The Spokane Coliseum hosted hundreds of events over 40 years, but it took 40 years just to get it built.

City boosters began talking about a municipal auditorium in 1912. Committees were formed. Government selling bonds for a commercial building seemed questionable, and legal opinions were sought. The only indoor venues in Spokane at the time were the National Guard Armory or a high school gym. A building would cost at least $500,000, more than any politician wanted to spend without a public vote.

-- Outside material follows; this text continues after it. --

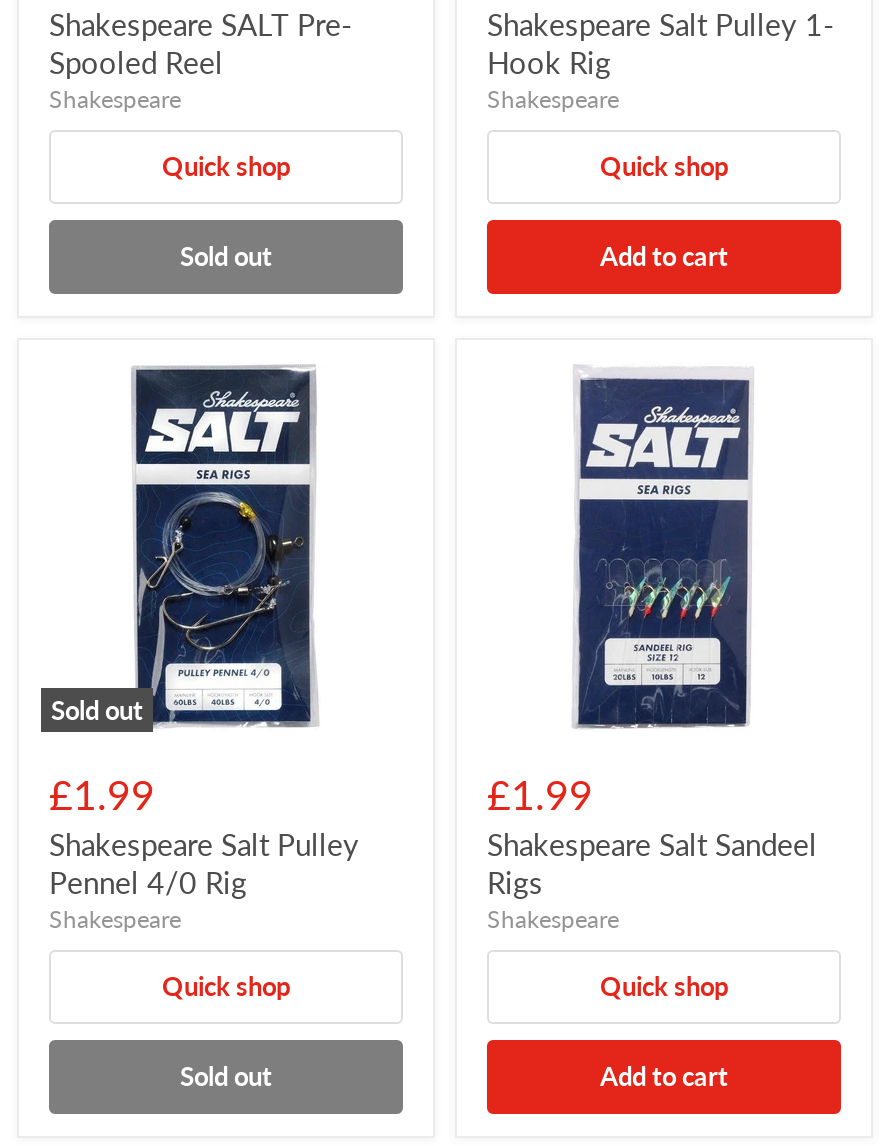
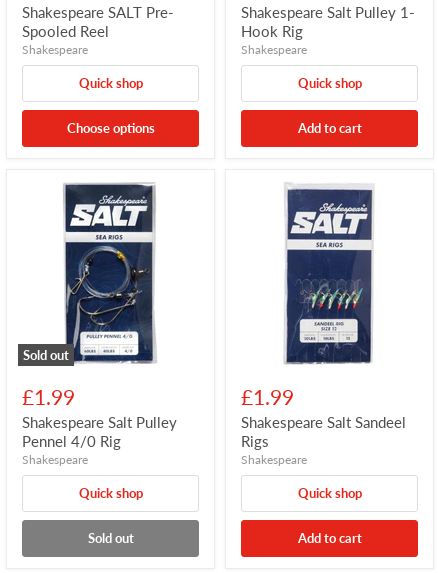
- Sold out
+ Choose options
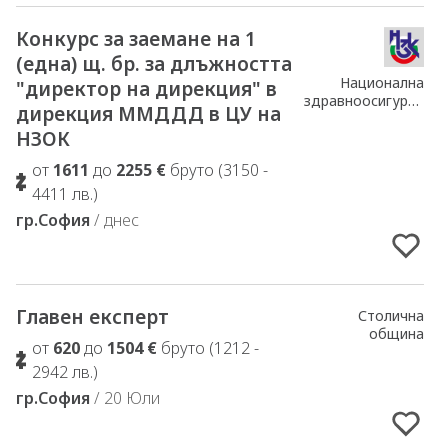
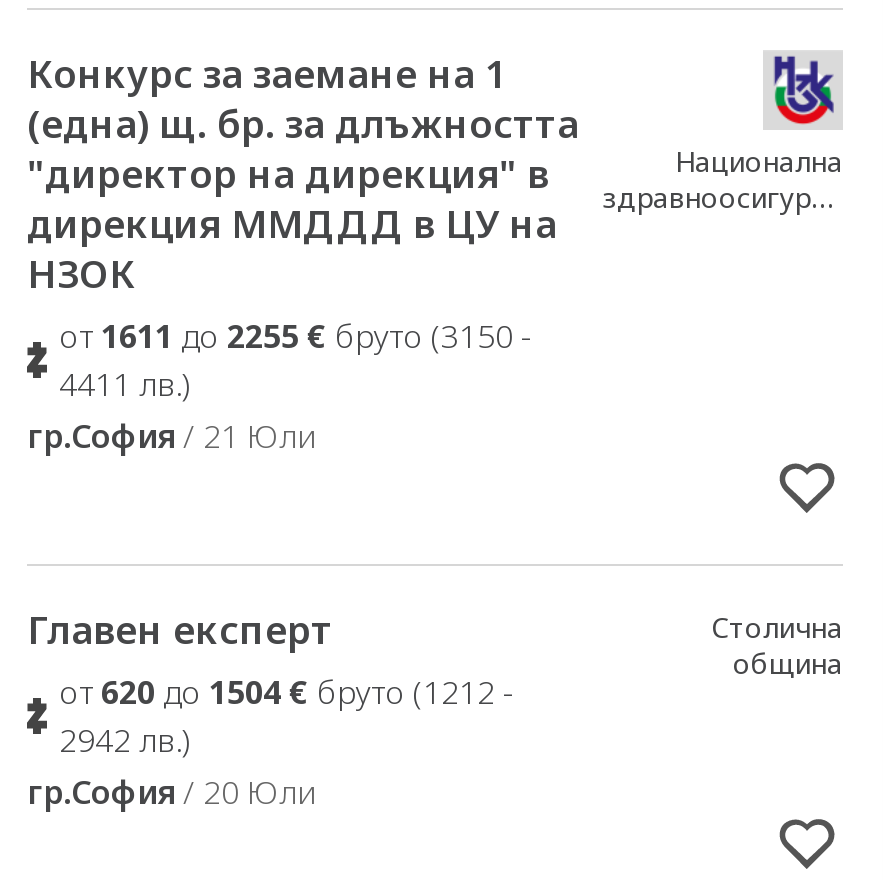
- гр.София / днес
+ гр.София / 21 Юли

In 1919, the committee decided the building would be dedicated to veterans of World War I. The first tangible proposal was for a dignified art deco theater at the county fairgrounds. Put to a public vote in 1931, it was soundly defeated. The plans were too vague, voters said.

In the late 1930s, organizers proposed a nonpartisan, independent auditorium board to relieve the city leaders of political pressure accompanying the process. As World War II wound down, the campaign began anew.

“A municipal auditorium has reached the position of American communal life of being a civic necessity,” E.S. Hennessey of the auditorium committee wrote in 1945. “The building should be of dignified appearance and permanent construction, but not lavish in expensive materials or design. Utilitarian and functional should be the watchwords.”

He said the building should be able to host concerts, lectures, stage shows, boxing, wrestling, basketball, horse shows, circuses, scout jamborees, roller derbies, ice hockey, expositions and more.

The vote failed in 1948 but passed in 1953. The bond supplied $2 million, and donors, mostly clubs and lodges, added $500,000. Emma Rue, the daughter of pioneer Col. David Jenkins, donated an undeveloped, rocky field at Boone Avenue and Howard Street. Builders used 8,500 yards of concrete and 750 tons of steel.

On Dec. 3, 1954, opera singer Patrice Munsel opened the new Coliseum with a gala concert. Opening week events included a Catholic mass, Spokane Flyers hockey, Whitworth-Gonzaga basketball, Handel’s Messiah and country singer Jimmy Wakely. The Coliseum seated up to 8,500, but only about 6,000 for hockey and other sports. Jimi Hendrix, Lawrence Welk, Elvis Presley, the Grateful Dead, Hulk Hogan and Judas Priest all took the stage at the “Boone Street Barn.”

It was replaced in 1995 with the Spokane Veterans Memorial Arena, which is operated by the Spokane Public Facilities District.